In The BC Province newspaper on Sunday August 5th I came across a news article that made me realize the world is truly messed up. The writer stated that “A poisoned supply of street drugs continues to kill our loved ones and devastate families across our city. Lives are on the line---people need access to safe prescription drugs rather than being forced to turn to the deadly drugs from organized crime on our streets.”
First of all prescription drugs are legal, from your doctor. People aren’t forced to buy dangerous drugs, they choose to do it (I’ll explain in the next paragraph). Did it not occur to the writer that supplying drugs, legal or not is against the law, unless you are a qualified doctor. Who is supposed to pay for these safe drugs? We the taxpayers? My wife had to use the ambulance this last year when she had a brain injury. Guess what I had to pay for those trips, do you think the druggies are getting bills for their rescues?

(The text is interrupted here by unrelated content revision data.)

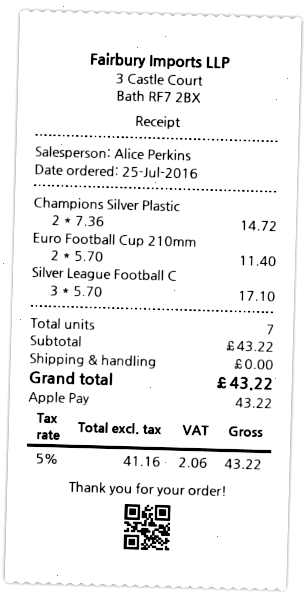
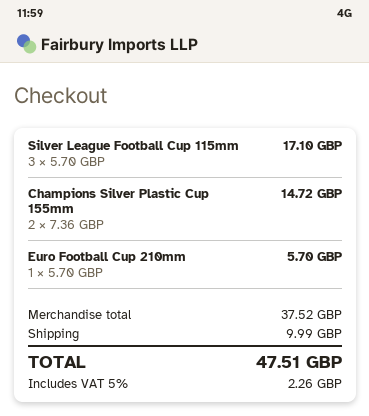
Euro Football Cup 210mm: 2 x 5.70 = 11.40 -> 1 x 5.70 = 5.70
subtotal: 43.22 -> 37.52
shipping: 0.00 -> 9.99
tax: 5% = 2.06 -> 5% = 2.26
total: 43.22 -> 47.51

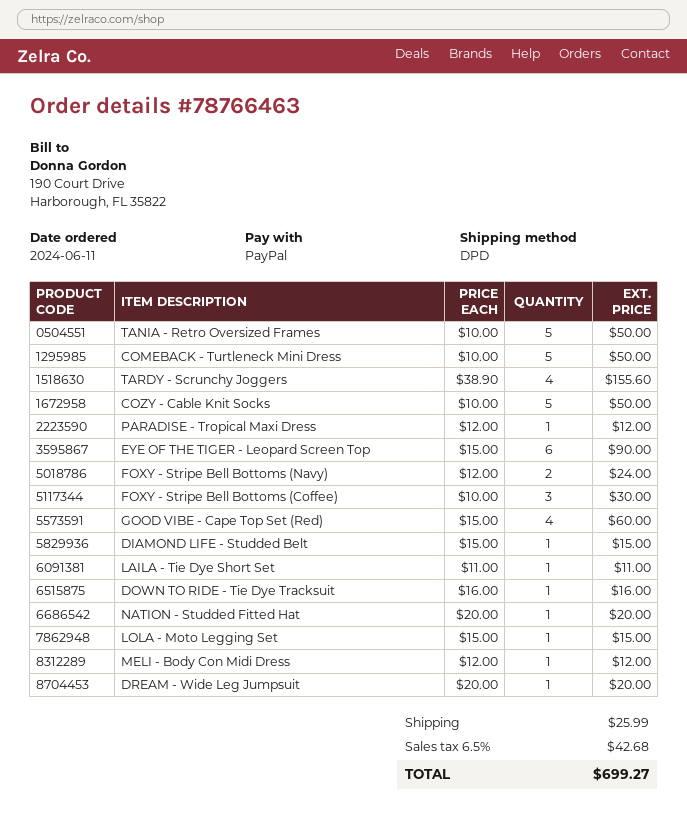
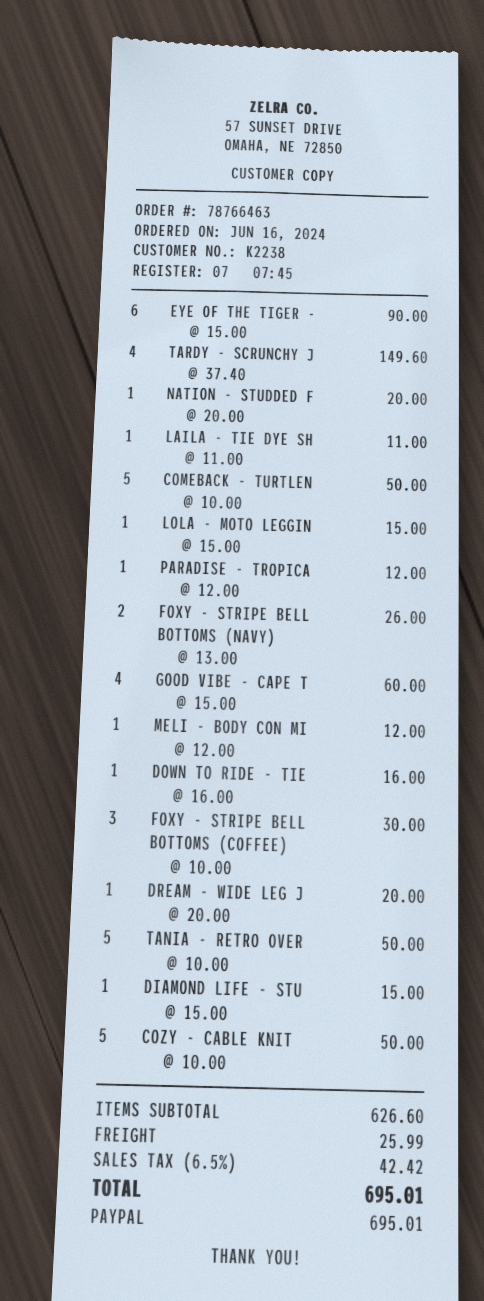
order date: 2024-06-11 -> 2024-06-16
TARDY - Scrunchy Joggers: 4 x 38.90 = 155.60 -> 4 x 37.40 = 149.60
FOXY - Stripe Bell Bottoms (Navy): 2 x 12.00 = 24.00 -> 2 x 13.00 = 26.00
tax: 6.5% = 42.68 -> 6.5% = 42.42
total: 699.27 -> 695.01

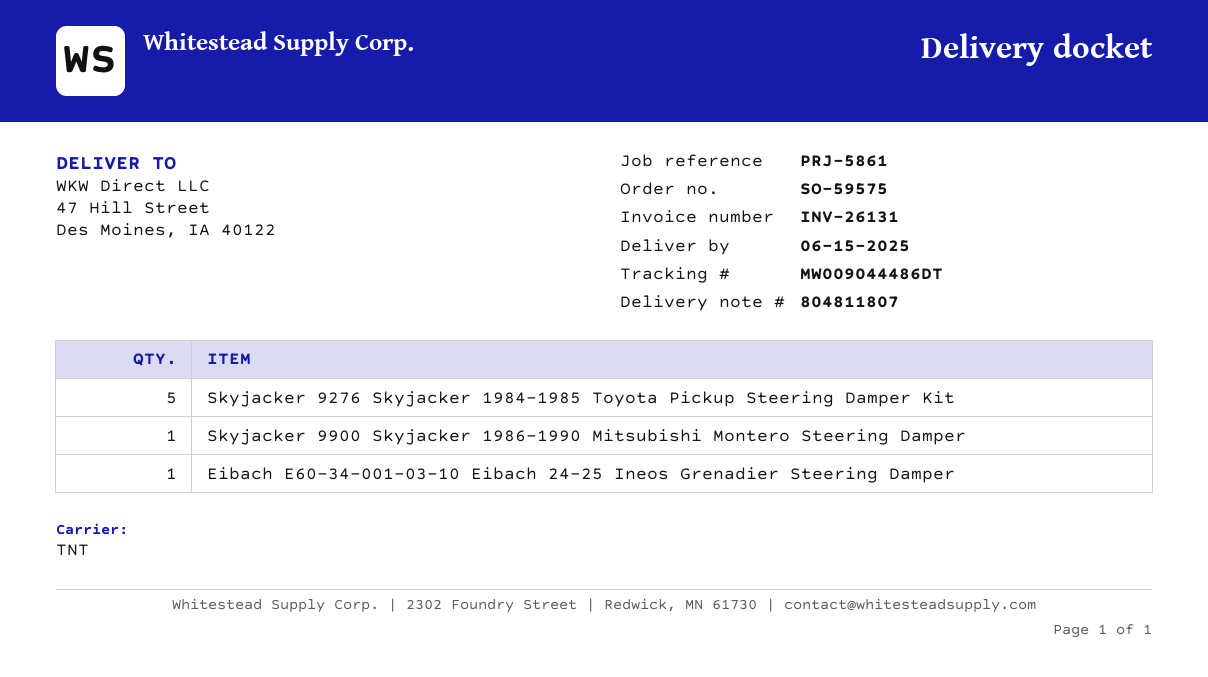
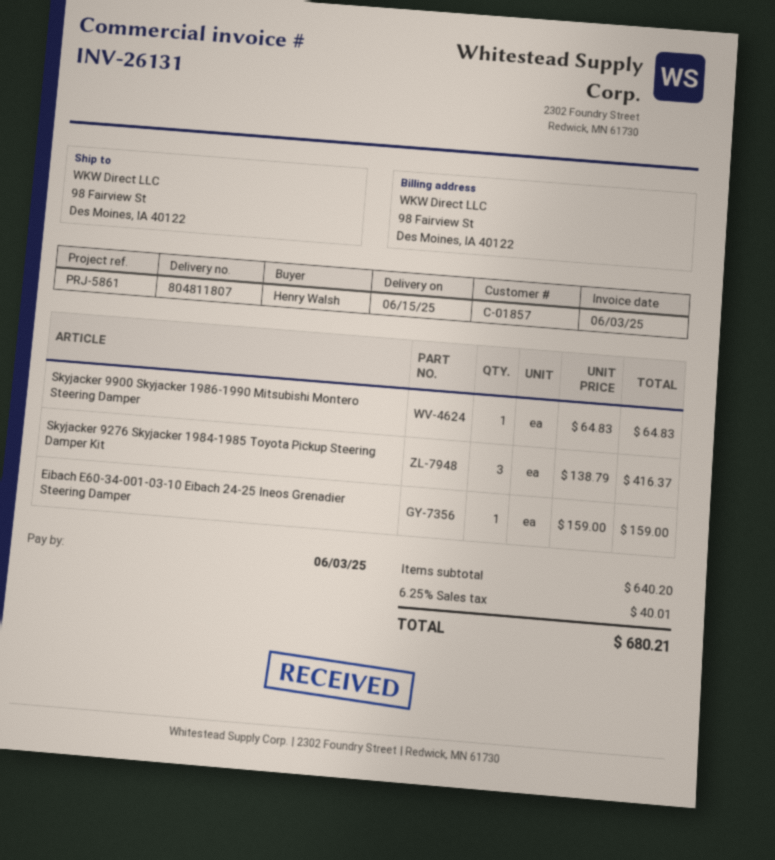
ship to: 47 Hill Street, Des Moines, IA 40122 -> 98 Fairview St, Des Moines, IA 40122
Skyjacker 9276 Skyjacker 1984-1985 Toyota Pickup Steering Damper Kit: 5 -> 3

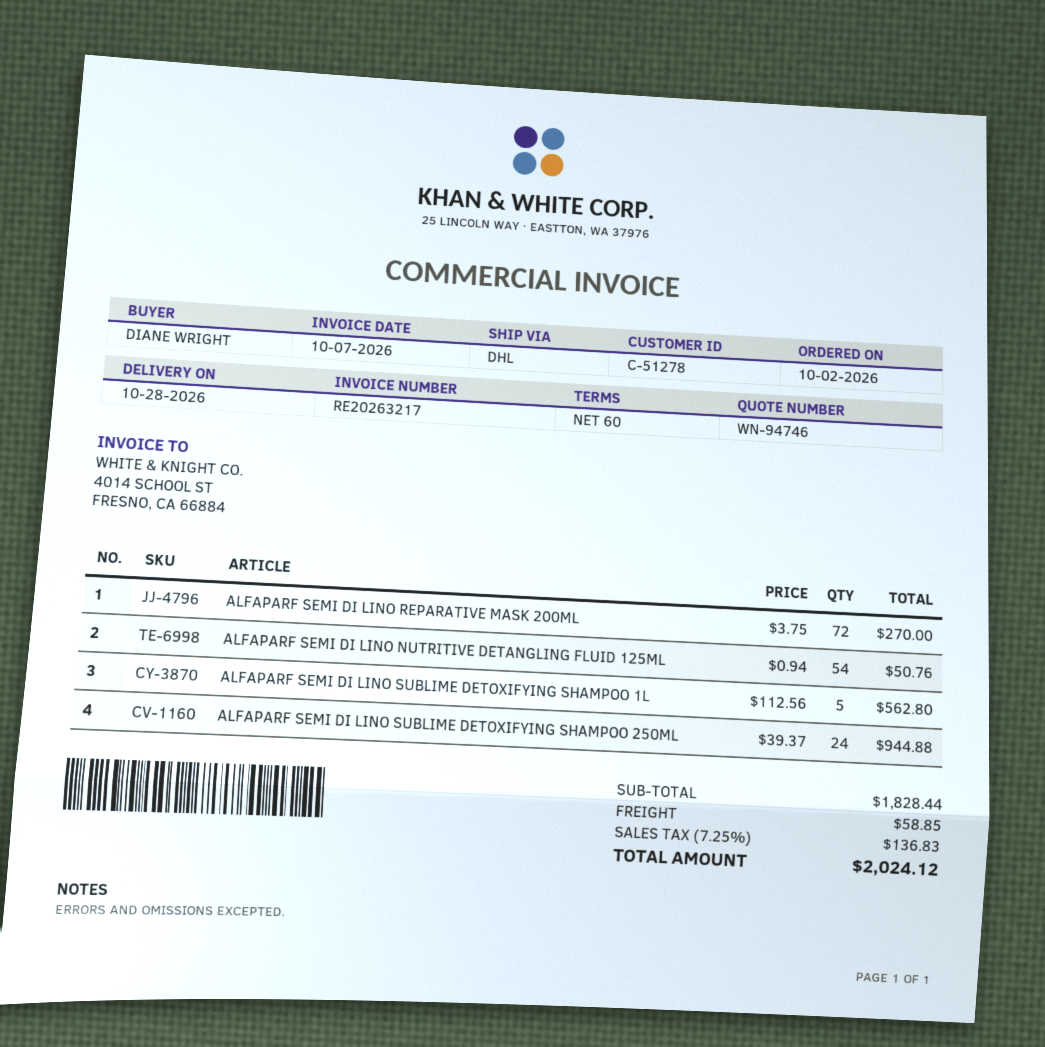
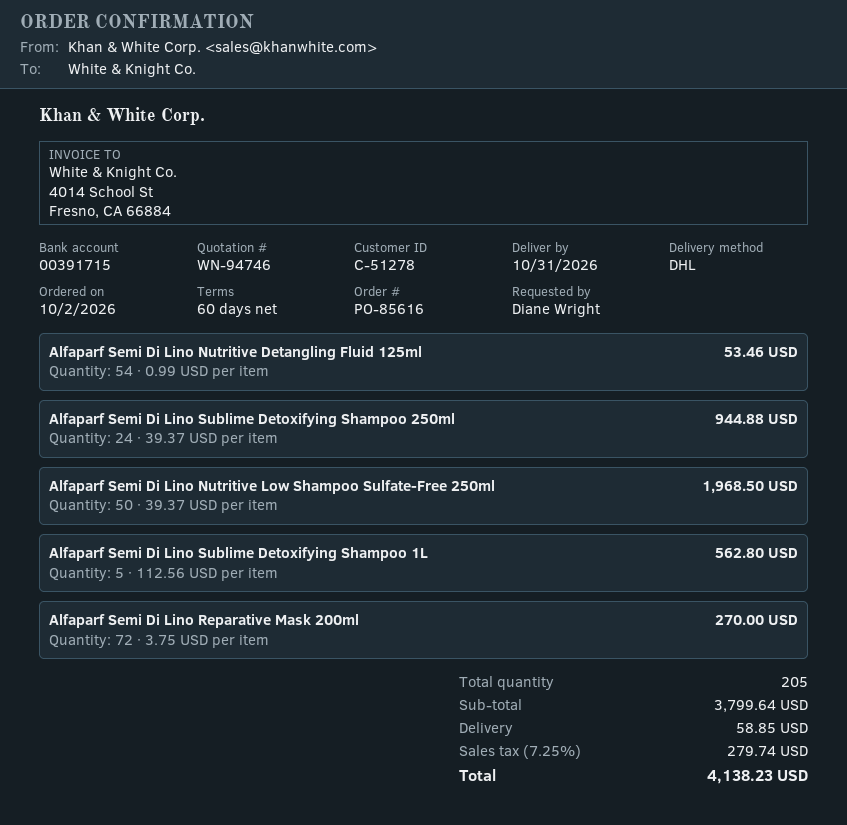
delivery date: 2026-10-28 -> 2026-10-31
ALFAPARF SEMI DI LINO NUTRITIVE DETANGLING FLUID 125ML: 54 x 0.94 = 50.76 -> 54 x 0.99 = 53.46
Alfaparf Semi Di Lino Nutritive Low Shampoo Sulfate-Free 250ml: none -> 50 x 39.37 = 1968.50
subtotal: 1828.44 -> 3799.64
tax: 7.25% = 136.83 -> 7.25% = 279.74
total: 2024.12 -> 4138.23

So as a writer, in some of the research I’ve done and the people I've talked to, I’ve found this out. Whenever a drug dealer is discovered to have dangerous elements in his drugs, Fentanyl or Carfentanil (which is even stronger), the police tell me that he is swamped with buyers. They want the better high, that is why the dealers make the stuff.
Also the government is supplying Naloxone kits, which if you overdose it will bring you back to life. So guess what is the newest craze, Yo-Yoing. One person OD’s and his buddy hits them with the Naloxone in order to bring them back to life. Why, can’t get a better high they say than Flatlining.
Free drugs? What’s next? If I was a alcoholic or a smoker and ran out, can I go to the government and ask them for free booze and cigarettes? Cause if they gave it to me, I’d only want more and more. Same with a large amount of drug takers.
So more than likely if you supply some of these people with safe drugs, they’ll find a way to sell them or spike them with something stronger. It’s the high they are after, ask them, I did. For some nothing else matters.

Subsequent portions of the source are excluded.